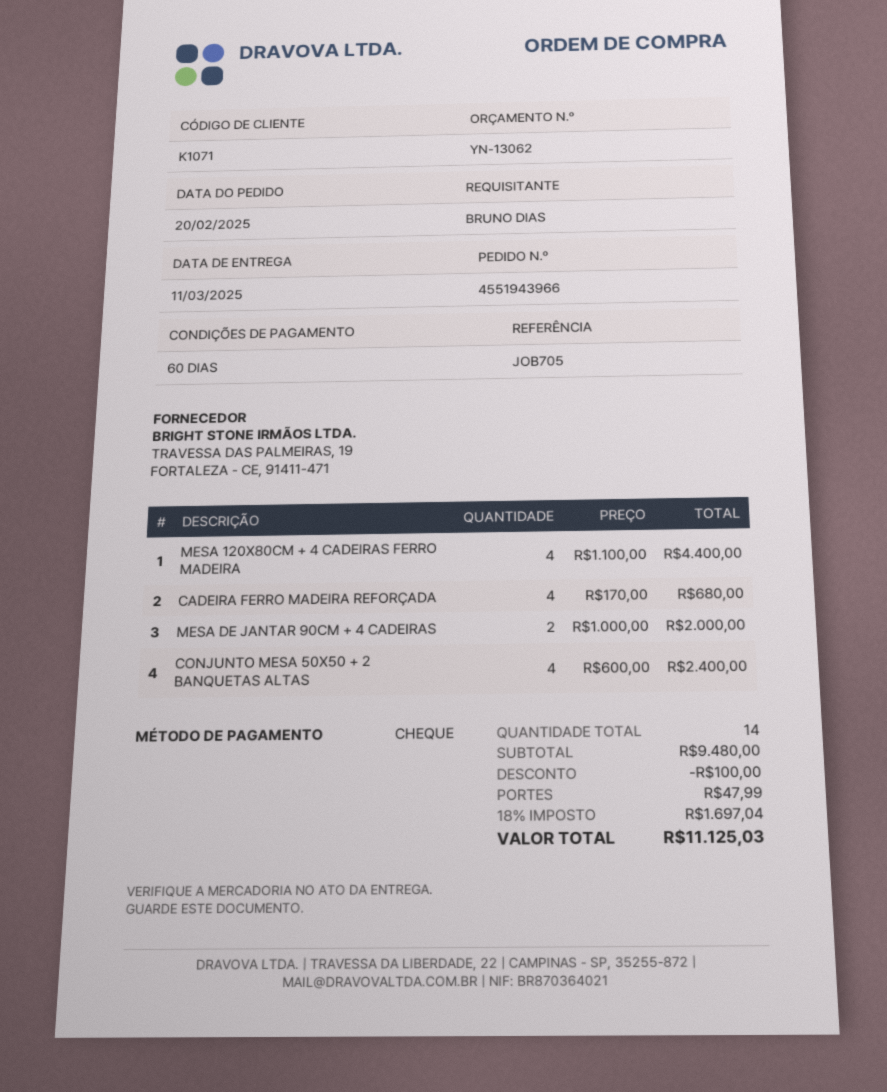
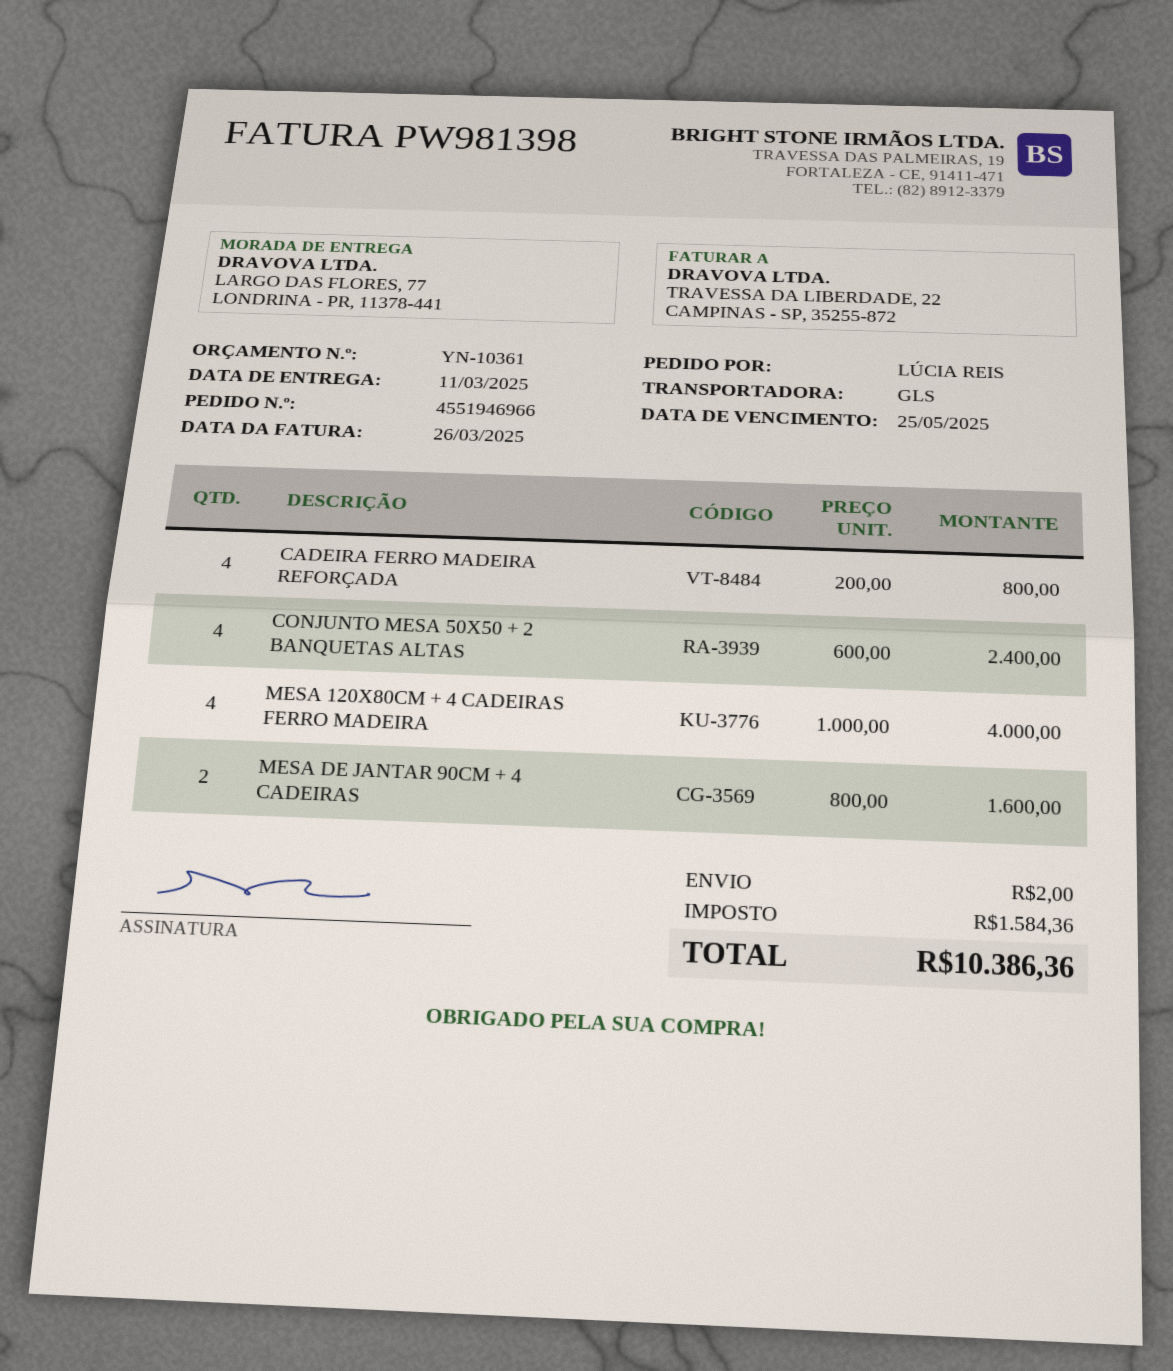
quote number: YN-13062 -> YN-10361
order number: 4551943966 -> 4551946966
ordered by: BRUNO DIAS -> LÚCIA REIS
MESA 120X80CM + 4 CADEIRAS FERRO MADEIRA: 4 x 1100.00 = 4400.00 -> 4 x 1000.00 = 4000.00
CADEIRA FERRO MADEIRA REFORÇADA: 4 x 170.00 = 680.00 -> 4 x 200.00 = 800.00
MESA DE JANTAR 90CM + 4 CADEIRAS: 2 x 1000.00 = 2000.00 -> 2 x 800.00 = 1600.00
discount: 100.00 -> none
shipping: 47.99 -> 2.00
tax: 1697.04 -> 1584.36
total: 11125.03 -> 10386.36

* Task directions *
Nothing but the pictures is to be left out; the rest of the listing should be copied exactly.

* Output for this task *
quote number: YN-13062 -> YN-10361
order number: 4551943966 -> 4551946966
ordered by: BRUNO DIAS -> LÚCIA REIS
MESA 120X80CM + 4 CADEIRAS FERRO MADEIRA: 4 x 1100.00 = 4400.00 -> 4 x 1000.00 = 4000.00
CADEIRA FERRO MADEIRA REFORÇADA: 4 x 170.00 = 680.00 -> 4 x 200.00 = 800.00
MESA DE JANTAR 90CM + 4 CADEIRAS: 2 x 1000.00 = 2000.00 -> 2 x 800.00 = 1600.00
discount: 100.00 -> none
shipping: 47.99 -> 2.00
tax: 1697.04 -> 1584.36
total: 11125.03 -> 10386.36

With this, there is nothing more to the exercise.